The first thing we need to do is establish the order in which parameters must be given; for git, it’s somewhat consistent: git [options] <command> [<args>]
For now I’ll stick to the commands as that’s what people use the most anyway. The commands, in list form, are:
(defconst pcmpl-git-commands
'("add" "bisect" "branch" "checkout" "clone"
"commit" "diff" "fetch" "grep"
"init" "log" "merge" "mv" "pull" "push" "rebase"
"reset" "rm" "show" "status" "tag" )
"List of `git' commands")The syntax for pcomplete is rather clever: it will use dynamic dispatch to resolve the elisp function provided it is named a certain way. All commands are named pcomplete/COMMAND or pcomplete/MAJOR-MODE/COMMAND. Provided you follow that naming scheme your command will automagically work.
Next, we need to present a list of valid commands – in this case the ones in pcmpl-git-commands, but it could be any form – to the command pcomplete-here.
(defun pcomplete/git ()
"Completion for `git'"
(pcomplete-here* pcmpl-git-commands))Now when you try to tab-complete the first argument to git it will list our commands. Sweet.
Let’s extend it further by adding support for the add and rm commands. I want the aforementioned commands to provide the standard filename/filepath completion if, and only if, the command is add or rm.
This is surprisingly easy to do using pcomplete-match, a function that asserts a certain regexp matches a particular function argument index. Note that the call to pcomplete-here is in a while loop; this is so you can complete as many files as you like, one after another. One advantage of pcomplete-here is that it won’t display files you have already completed earlier in the argument trail – that’s very useful for a command like add.
(defun pcomplete/git ()
"Completion for `git'"
;; Completion for the command argument.
(pcomplete-here* pcmpl-git-commands)
;; complete files/dirs forever if the command is `add' or `rm'.
(if (pcomplete-match (regexp-opt '("add" "rm")) 1)
(while (pcomplete-here (pcomplete-entries)))))Ok, that was easy. Now let’s make it a bit more dynamic by extending our code to support the git checkout command so it will complete the list of branches available to us locally.
To do this we need a helper function that takes the output of a call to shell-command and maps it to an internal elisp list. This is easily done with some quick hackery.
The variable pcmpl-git-ref-list-cmd holds the shell command we want Emacs to run for us. It gets every ref there is and we then filter by sub-type (heads, tags, etc.) later. The function pcmpl-git-get-refs takes one argument, type, which is the ref type to filter by.

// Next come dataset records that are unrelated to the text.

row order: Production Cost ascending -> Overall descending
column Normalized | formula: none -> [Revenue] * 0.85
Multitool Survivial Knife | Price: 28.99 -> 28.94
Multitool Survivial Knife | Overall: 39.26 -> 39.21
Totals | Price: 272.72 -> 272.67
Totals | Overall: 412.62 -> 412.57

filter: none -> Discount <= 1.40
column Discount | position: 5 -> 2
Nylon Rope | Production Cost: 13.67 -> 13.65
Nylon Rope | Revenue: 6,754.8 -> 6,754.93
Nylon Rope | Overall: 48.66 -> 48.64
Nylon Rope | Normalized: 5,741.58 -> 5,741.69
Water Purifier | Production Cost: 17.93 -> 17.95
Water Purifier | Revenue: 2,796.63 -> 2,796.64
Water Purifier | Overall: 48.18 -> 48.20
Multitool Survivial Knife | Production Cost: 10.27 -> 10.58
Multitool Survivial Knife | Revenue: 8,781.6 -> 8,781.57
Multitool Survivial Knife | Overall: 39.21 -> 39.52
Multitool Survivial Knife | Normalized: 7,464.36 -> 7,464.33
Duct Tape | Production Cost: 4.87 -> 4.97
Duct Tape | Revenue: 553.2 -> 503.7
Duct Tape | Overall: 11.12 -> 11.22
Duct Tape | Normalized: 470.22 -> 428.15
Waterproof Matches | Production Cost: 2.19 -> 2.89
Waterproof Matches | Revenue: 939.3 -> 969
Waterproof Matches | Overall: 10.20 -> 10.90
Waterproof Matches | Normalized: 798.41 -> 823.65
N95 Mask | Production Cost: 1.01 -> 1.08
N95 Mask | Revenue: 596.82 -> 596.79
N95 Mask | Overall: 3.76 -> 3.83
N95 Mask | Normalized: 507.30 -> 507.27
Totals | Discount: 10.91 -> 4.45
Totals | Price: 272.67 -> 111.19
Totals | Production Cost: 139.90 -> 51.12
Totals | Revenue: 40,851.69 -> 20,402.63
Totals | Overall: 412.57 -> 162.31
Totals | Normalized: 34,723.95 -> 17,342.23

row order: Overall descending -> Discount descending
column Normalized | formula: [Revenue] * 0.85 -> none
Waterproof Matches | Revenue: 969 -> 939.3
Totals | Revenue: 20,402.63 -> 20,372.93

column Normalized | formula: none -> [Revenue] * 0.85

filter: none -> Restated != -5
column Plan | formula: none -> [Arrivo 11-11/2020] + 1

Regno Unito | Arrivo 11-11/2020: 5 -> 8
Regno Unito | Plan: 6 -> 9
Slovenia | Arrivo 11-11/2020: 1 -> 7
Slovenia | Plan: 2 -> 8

(defvar pcmpl-git-ref-list-cmd "git for-each-ref refs/ --format='%(refname)'"
"The `git' command to run to get a list of refs")
(defun pcmpl-git-get-refs (type)
"Return a list of `git' refs filtered by TYPE"
(with-temp-buffer
(insert (shell-command-to-string pcmpl-git-ref-list-cmd))
(goto-char (point-min))
(let ((ref-list))
(while (re-search-forward (concat "^refs/" type "/\\(.+\\)$") nil t)
(add-to-list 'ref-list (match-string 1)))
ref-list)))And finally, we put it all together. To keep the code clean I’ve switched to using a cond form for readability.
(defconst pcmpl-git-commands
'("add" "bisect" "branch" "checkout" "clone"
"commit" "diff" "fetch" "grep"
"init" "log" "merge" "mv" "pull" "push" "rebase"
"reset" "rm" "show" "status" "tag" )
"List of `git' commands")
(defvar pcmpl-git-ref-list-cmd "git for-each-ref refs/ --format='%(refname)'"
"The `git' command to run to get a list of refs")
(defun pcmpl-git-get-refs (type)
"Return a list of `git' refs filtered by TYPE"
(with-temp-buffer
(insert (shell-command-to-string pcmpl-git-ref-list-cmd))
(goto-char (point-min))
(let ((ref-list))
(while (re-search-forward (concat "^refs/" type "/\\(.+\\)$") nil t)
(add-to-list 'ref-list (match-string 1)))
ref-list)))
(defun pcomplete/git ()
"Completion for `git'"
;; Completion for the command argument.
(pcomplete-here* pcmpl-git-commands)
;; complete files/dirs forever if the command is `add' or `rm'
(cond
((pcomplete-match (regexp-opt '("add" "rm")) 1)
(while (pcomplete-here (pcomplete-entries))))
;; provide branch completion for the command `checkout'.
((pcomplete-match "checkout" 1)
(pcomplete-here* (pcmpl-git-get-refs "heads")))))And that’s that. A simple completion mechanism for git. Put this in your .emacs or init file and you’re done.